> **PROBLEM TO SOLVE**
With the pictures left out, repeat every entry that follows exactly.

Screenshot and code edit data:

-*-*-

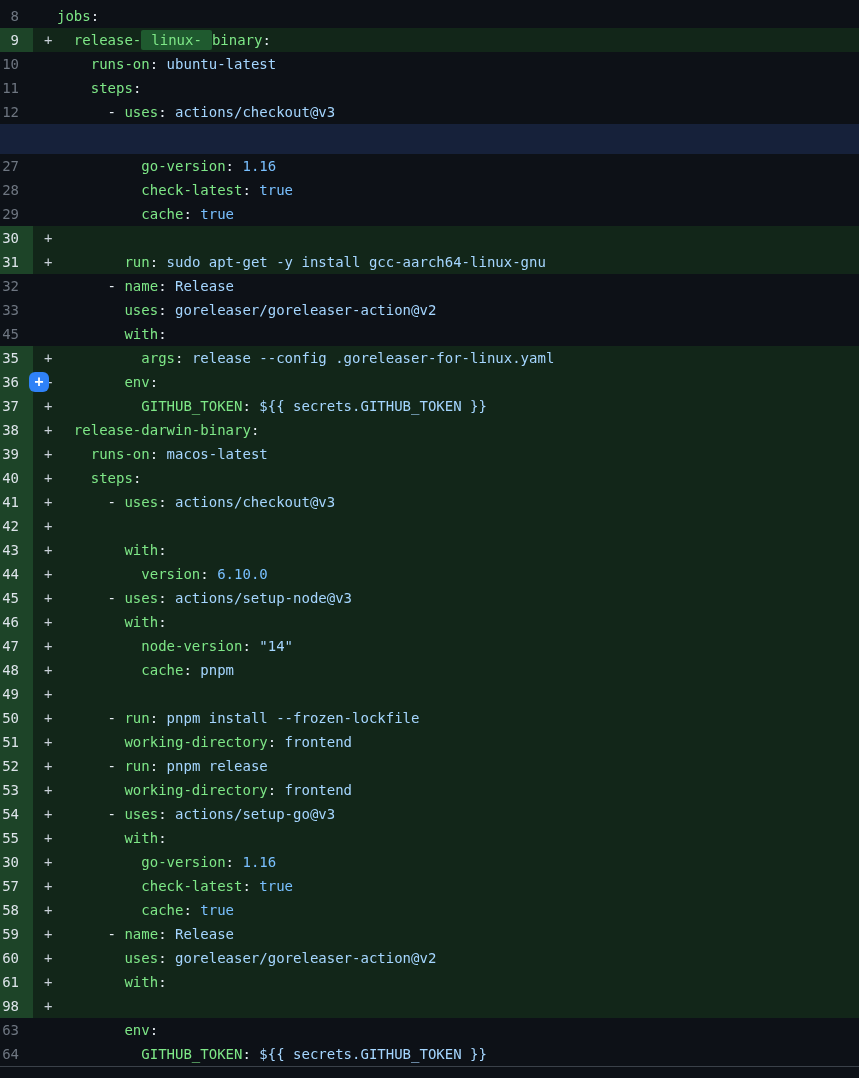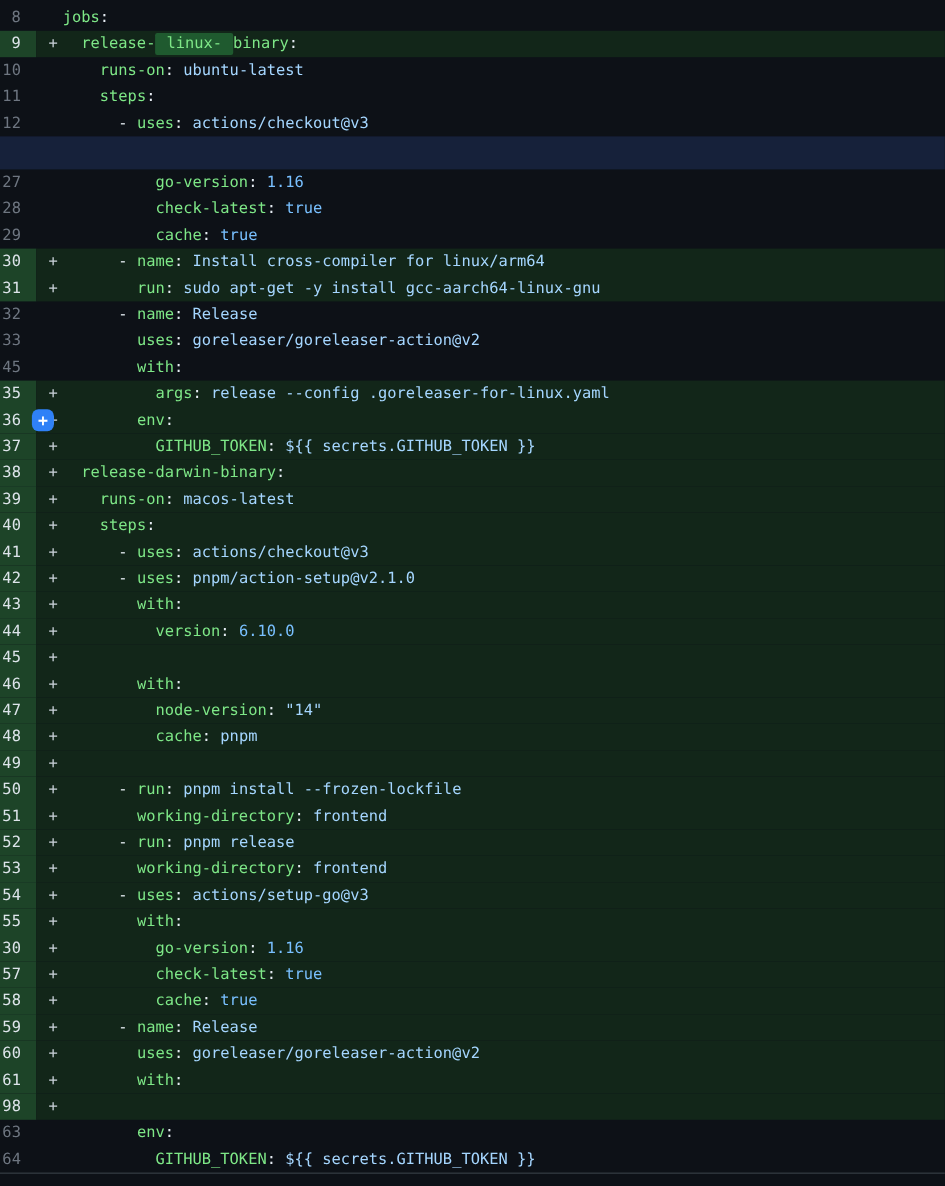--- a/index.html
+++ b/index.html
@@ -125,21 +125,21 @@
       <div class="row ctx">
         <div class="gutter">28</div>
         <div class="code"><span class="sign"></span><span class="content">          <span class="tok-k">check-latest</span><span class="tok-p">: </span><span class="tok-c">true</span></span></div>
       </div>
       <div class="row ctx">
         <div class="gutter">29</div>
         <div class="code"><span class="sign"></span><span class="content">          <span class="tok-k">cache</span><span class="tok-p">: </span><span class="tok-c">true</span></span></div>
       </div>
       <div class="row add">
         <div class="gutter">30</div>
-        <div class="code"><span class="sign">+</span><span class="content">      <span class="tok-p">- </span><span class="tok-k">name</span><span class="tok-p">: </span><span class="tok-s">Install cross-compiler for linux/arm64</span></span></div>
+        <div class="code"><span class="sign">+</span></div>
       </div>
       <div class="row add">
         <div class="gutter">31</div>
         <div class="code"><span class="sign">+</span><span class="content">        <span class="tok-k">run</span><span class="tok-p">: </span><span class="tok-s">sudo apt-get -y install gcc-aarch64-linux-gnu</span></span></div>
       </div>
       <div class="row ctx">
         <div class="gutter">32</div>
         <div class="code"><span class="sign"></span><span class="content">      <span class="tok-p">- </span><span class="tok-k">name</span><span class="tok-p">: </span><span class="tok-s">Release</span></span></div>
       </div>
       <div class="row ctx">
@@ -174,33 +174,33 @@
       <div class="row add">
         <div class="gutter">40</div>
         <div class="code"><span class="sign">+</span><span class="content">    <span class="tok-k">steps</span><span class="tok-p">:</span></span></div>
       </div>
       <div class="row add">
         <div class="gutter">41</div>
         <div class="code"><span class="sign">+</span><span class="content">      <span class="tok-p">- </span><span class="tok-k">uses</span><span class="tok-p">: </span><span class="tok-s">actions/checkout@v3</span></span></div>
       </div>
       <div class="row add">
         <div class="gutter">42</div>
-        <div class="code"><span class="sign">+</span><span class="content">      <span class="tok-p">- </span><span class="tok-k">uses</span><span class="tok-p">: </span><span class="tok-s">pnpm/action-setup@v2.1.0</span></span></div>
+        <div class="code"><span class="sign">+</span></div>
       </div>
       <div class="row add">
         <div class="gutter">43</div>
         <div class="code"><span class="sign">+</span><span class="content">        <span class="tok-k">with</span><span class="tok-p">:</span></span></div>
       </div>
       <div class="row add">
         <div class="gutter">44</div>
         <div class="code"><span class="sign">+</span><span class="content">          <span class="tok-k">version</span><span class="tok-p">: </span><span class="tok-c">6.10.0</span></span></div>
       </div>
       <div class="row add">
         <div class="gutter">45</div>
-        <div class="code"><span class="sign">+</span></div>
+        <div class="code"><span class="sign">+</span><span class="content">      <span class="tok-p">- </span><span class="tok-k">uses</span><span class="tok-p">: </span><span class="tok-s">actions/setup-node@v3</span></span></div>
       </div>
       <div class="row add">
         <div class="gutter">46</div>
         <div class="code"><span class="sign">+</span><span class="content">        <span class="tok-k">with</span><span class="tok-p">:</span></span></div>
       </div>
       <div class="row add">
         <div class="gutter">47</div>
         <div class="code"><span class="sign">+</span><span class="content">          <span class="tok-k">node-version</span><span class="tok-p">: </span><span class="tok-s">"14"</span></span></div>
       </div>
       <div class="row add">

-*-*-

> **EXERCISE RESPONSE**
--- a/index.html
+++ b/index.html
@@ -125,21 +125,21 @@
       <div class="row ctx">
         <div class="gutter">28</div>
         <div class="code"><span class="sign"></span><span class="content">          <span class="tok-k">check-latest</span><span class="tok-p">: </span><span class="tok-c">true</span></span></div>
       </div>
       <div class="row ctx">
         <div class="gutter">29</div>
         <div class="code"><span class="sign"></span><span class="content">          <span class="tok-k">cache</span><span class="tok-p">: </span><span class="tok-c">true</span></span></div>
       </div>
       <div class="row add">
         <div class="gutter">30</div>
-        <div class="code"><span class="sign">+</span><span class="content">      <span class="tok-p">- </span><span class="tok-k">name</span><span class="tok-p">: </span><span class="tok-s">Install cross-compiler for linux/arm64</span></span></div>
+        <div class="code"><span class="sign">+</span></div>
       </div>
       <div class="row add">
         <div class="gutter">31</div>
         <div class="code"><span class="sign">+</span><span class="content">        <span class="tok-k">run</span><span class="tok-p">: </span><span class="tok-s">sudo apt-get -y install gcc-aarch64-linux-gnu</span></span></div>
       </div>
       <div class="row ctx">
         <div class="gutter">32</div>
         <div class="code"><span class="sign"></span><span class="content">      <span class="tok-p">- </span><span class="tok-k">name</span><span class="tok-p">: </span><span class="tok-s">Release</span></span></div>
       </div>
       <div class="row ctx">
@@ -174,33 +174,33 @@
       <div class="row add">
         <div class="gutter">40</div>
         <div class="code"><span class="sign">+</span><span class="content">    <span class="tok-k">steps</span><span class="tok-p">:</span></span></div>
       </div>
       <div class="row add">
         <div class="gutter">41</div>
         <div class="code"><span class="sign">+</span><span class="content">      <span class="tok-p">- </span><span class="tok-k">uses</span><span class="tok-p">: </span><span class="tok-s">actions/checkout@v3</span></span></div>
       </div>
       <div class="row add">
         <div class="gutter">42</div>
-        <div class="code"><span class="sign">+</span><span class="content">      <span class="tok-p">- </span><span class="tok-k">uses</span><span class="tok-p">: </span><span class="tok-s">pnpm/action-setup@v2.1.0</span></span></div>
+        <div class="code"><span class="sign">+</span></div>
       </div>
       <div class="row add">
         <div class="gutter">43</div>
         <div class="code"><span class="sign">+</span><span class="content">        <span class="tok-k">with</span><span class="tok-p">:</span></span></div>
       </div>
       <div class="row add">
         <div class="gutter">44</div>
         <div class="code"><span class="sign">+</span><span class="content">          <span class="tok-k">version</span><span class="tok-p">: </span><span class="tok-c">6.10.0</span></span></div>
       </div>
       <div class="row add">
         <div class="gutter">45</div>
-        <div class="code"><span class="sign">+</span></div>
+        <div class="code"><span class="sign">+</span><span class="content">      <span class="tok-p">- </span><span class="tok-k">uses</span><span class="tok-p">: </span><span class="tok-s">actions/setup-node@v3</span></span></div>
       </div>
       <div class="row add">
         <div class="gutter">46</div>
         <div class="code"><span class="sign">+</span><span class="content">        <span class="tok-k">with</span><span class="tok-p">:</span></span></div>
       </div>
       <div class="row add">
         <div class="gutter">47</div>
         <div class="code"><span class="sign">+</span><span class="content">          <span class="tok-k">node-version</span><span class="tok-p">: </span><span class="tok-s">"14"</span></span></div>
       </div>
       <div class="row add">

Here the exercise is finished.